The leaves of a nasturtium plant will begin to turn yellow and die if it doesn’t receive sufficient direct sunlight. So it’s important they receive adequate sunlight for the promotion of growth and the development of their flowers.
Before planting nasturtium, check your garden for a full sun position and plant them there.
As mentioned above, nasturtiums need full sunlight to grow. However, this can create a problem when temperatures begin to soar.
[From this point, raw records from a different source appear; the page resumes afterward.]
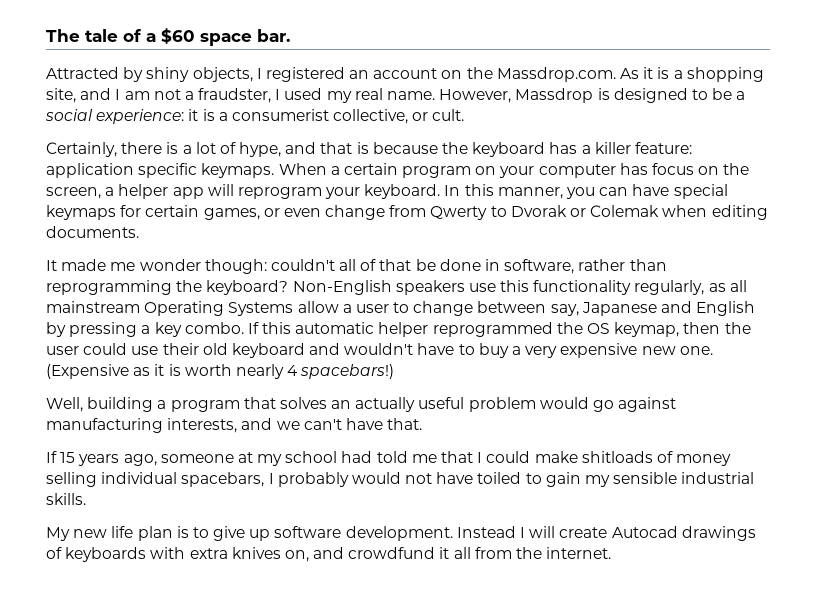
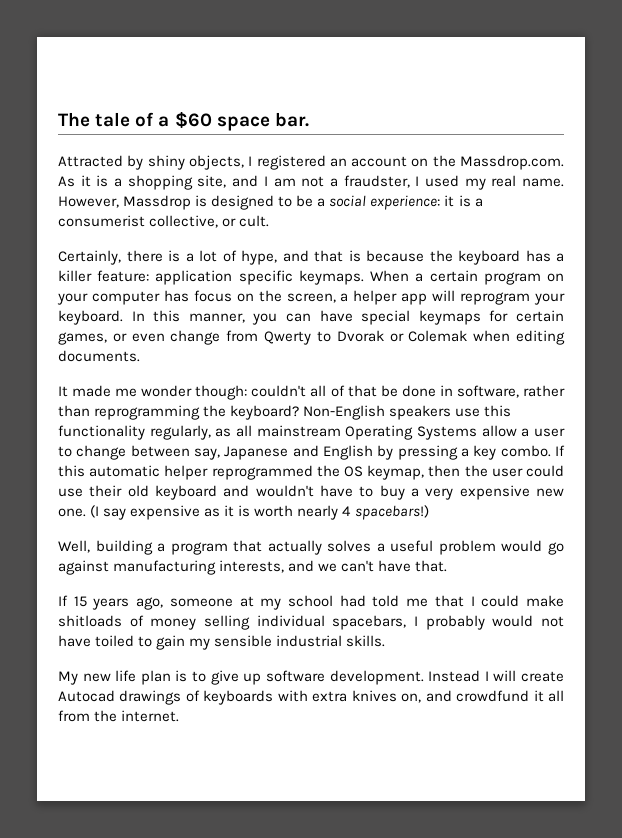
- (Expensive as it is worth nearly 4 spacebars!)
+ (I say expensive as it is worth nearly 4 spacebars!)
- Well, building a program that solves an actually useful problem would go against manufacturing interests, and we can't have that.
+ Well, building a program that actually solves a useful problem would go against manufacturing interests, and we can't have that.

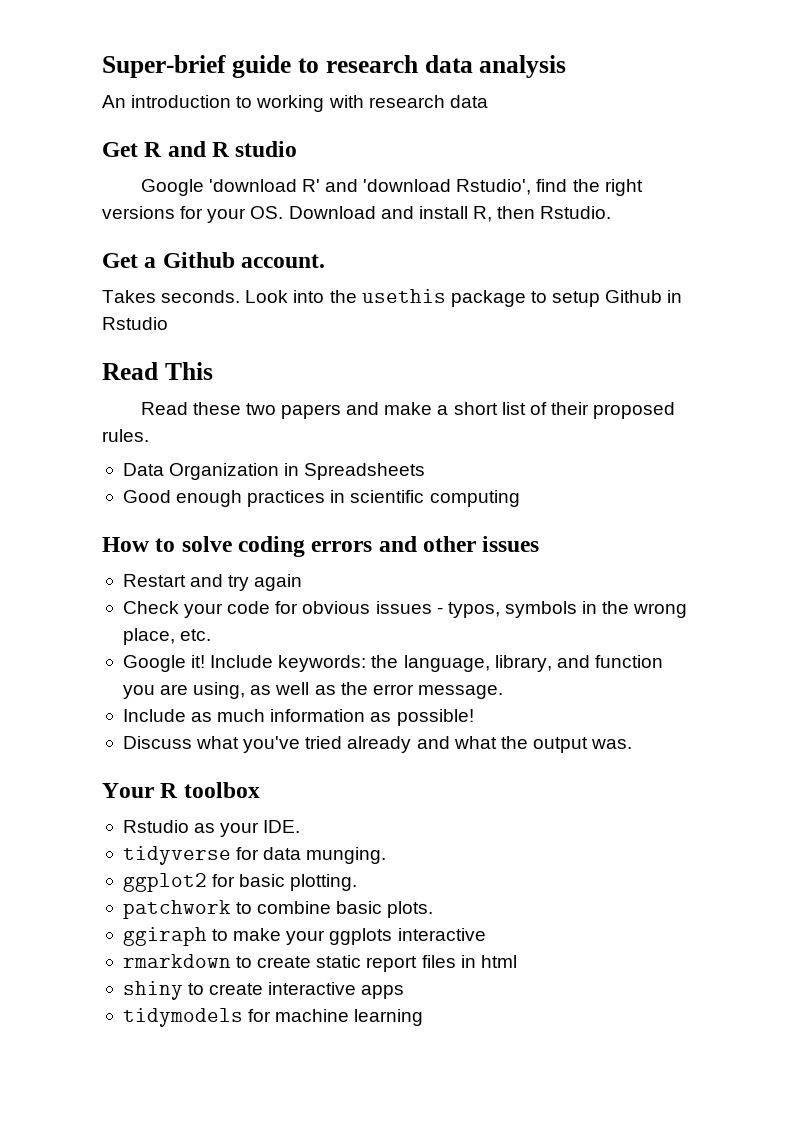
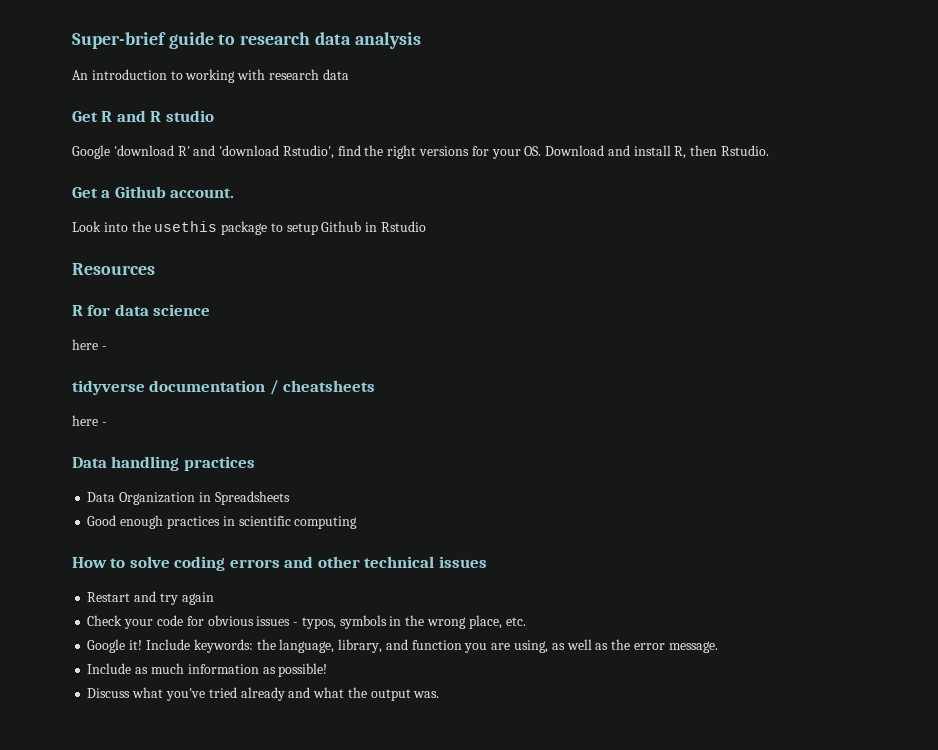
- Takes seconds.
- Read This
- Read these two papers and make a short list of their proposed rules.
+ Resources
+ R for data science
+ here -
+ tidyverse documentation / cheatsheets
+ here -
+ Data handling practices
- How to solve coding errors and other issues
+ How to solve coding errors and other technical issues
- Your R toolbox
- Rstudio as your IDE.
- tidyverse for data munging.
- ggplot2 for basic plotting.
- patchwork to combine basic plots.
- ggiraph to make your ggplots interactive
- rmarkdown to create static report files in html
- shiny to create interactive apps
- tidymodels for machine learning

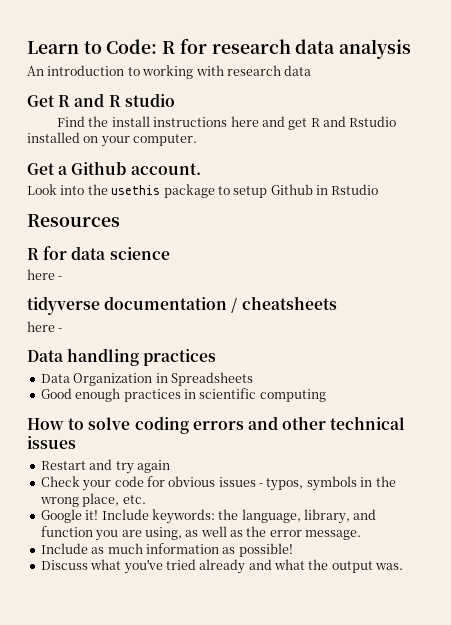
- Super-brief guide to research data analysis
+ Learn to Code: R for research data analysis
- Google 'download R' and 'download Rstudio', find the right versions for your OS. Download and install R, then Rstudio.
+ Find the install instructions here and get R and Rstudio installed on your computer.

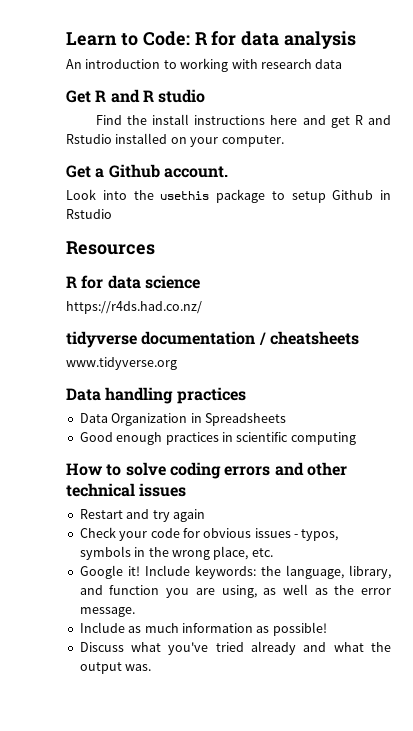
- Learn to Code: R for research data analysis
+ Learn to Code: R for data analysis
  R for data science
- here -
+ https://r4ds.had.co.nz/
  tidyverse documentation / cheatsheets
- here -
+ www.tidyverse.org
When the leaves of nasturtium are exposed to high temperatures above 85°F (29°C), they can turn yellow and become withered from the scorching heat of the sun.
Nasturtiums are known as cool-season plants and grow best in the spring and fall when temperatures are between 55-70°F (13-21°C). They have even been known to endure temperatures as low as 30-40°F (-1-4°C), as nasturtiums can handle a light frosting. If you are growing nasturtiums in a warmer climate, you will need to provide them with some form of protection from the sun.
When temperatures begin to rise, you could cover your nasturtiums with a light shade cloth. Black and green colored shade cloth is recommended as it will absorb the scorching heat from the sun, while white shade cloth reduces the amount of useful light that your plants will receive.
If your nasturtiums are pot-grown, you can easily move the pot to an area that receives morning sunlight but still gets some shade and relief from the hotter afternoon sun.
Planting nasturtiums earlier in the growing season works well as you will be able to prevent young nasturtium plants from being exposed to warmer summer temperatures.
Personally, if the weather is too hot, I allow my nasturtium to die back, knowing they have already produced many flowers and seeds. As an annual plant, when the temperature cools again, nasturtiums will pop up again all on their own!